There are currently 262 clinics in Humana, operated directly or through joint ventures. The company serves approximately 250,000 Medicare Advantage patients through these clinics.

 

In the next three years, the newly established joint venture company is expected to more than double the business scope of elderly-focused clinics, double the current 47, and increase 50.

 

Although Humana saw excellent operating results and good user satisfaction during the operation of Partners and Primary Care, continuing to expand and recruit doctors is still a very difficult task, and sometimes even a risky task. Therefore, in order to ensure success, we chose to cooperate with WCAS, which is also important for WCAS to play its value.

 

 

WCAS partner David Caluori said: “In the United States, there is a large number of unmet needs for the elderly-centric primary care market based on value healthcare.” WCAS has a 40-year history of successfully establishing a world-class healthcare company. The establishment of this joint venture company can have sufficient resources to provide effective nursing and medical services for the elderly in the most needed areas of the country. ”

 

The current business model is Partners and Primary Care charging WCAS management fees. As more and more members move to value-based care, Humana will still benefit from clinics in its insurance business. And within five to 10 years, Humana will have the opportunity to buy back clinics through put and call options, similar to the 2017 deal it bought with WCAS and TPG Capital to buy a minority stake in Kindred.

 

In addition to the user group being the elderly, the news also mentioned that the area that the clinic wants to cover in the future is a community with insufficient primary medical services and a low level of service.

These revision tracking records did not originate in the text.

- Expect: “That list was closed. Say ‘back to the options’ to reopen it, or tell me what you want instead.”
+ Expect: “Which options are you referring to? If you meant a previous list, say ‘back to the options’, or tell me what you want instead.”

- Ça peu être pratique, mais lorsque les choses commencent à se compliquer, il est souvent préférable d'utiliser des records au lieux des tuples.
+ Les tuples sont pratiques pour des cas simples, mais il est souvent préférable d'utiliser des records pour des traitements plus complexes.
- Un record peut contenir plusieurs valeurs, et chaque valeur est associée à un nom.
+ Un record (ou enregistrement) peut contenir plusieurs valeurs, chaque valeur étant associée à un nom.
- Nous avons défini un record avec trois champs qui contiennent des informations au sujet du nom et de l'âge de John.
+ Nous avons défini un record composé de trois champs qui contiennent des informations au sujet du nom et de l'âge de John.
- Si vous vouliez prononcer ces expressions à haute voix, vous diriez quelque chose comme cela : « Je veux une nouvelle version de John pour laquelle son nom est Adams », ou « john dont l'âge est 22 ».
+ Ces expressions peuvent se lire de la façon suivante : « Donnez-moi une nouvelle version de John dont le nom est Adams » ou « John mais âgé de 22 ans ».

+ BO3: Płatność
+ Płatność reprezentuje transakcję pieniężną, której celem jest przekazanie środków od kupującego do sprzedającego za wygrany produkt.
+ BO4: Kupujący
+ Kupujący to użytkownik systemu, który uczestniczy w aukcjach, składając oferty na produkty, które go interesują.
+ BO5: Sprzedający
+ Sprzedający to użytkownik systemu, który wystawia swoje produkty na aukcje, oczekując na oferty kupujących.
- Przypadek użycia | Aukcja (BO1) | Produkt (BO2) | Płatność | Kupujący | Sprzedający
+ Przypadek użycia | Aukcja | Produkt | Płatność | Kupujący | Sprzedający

Location is also an important consideration for clinics, and Humana is looking for neighborhoods without a primary care clinic or hospital nearby.

 

Humana provides clinics to make them an affordable option for Medicare Advantage members, although these members may or may not choose them.

 

At the close on Wednesday, Humana’s stock rose more than 6% to $ 364.80. The company reported revenue of $ 64.88 billion in 2019, a 14% increase from 2018, and pre-tax income of $ 3.46 billion, up from $ 2.06 billion last year.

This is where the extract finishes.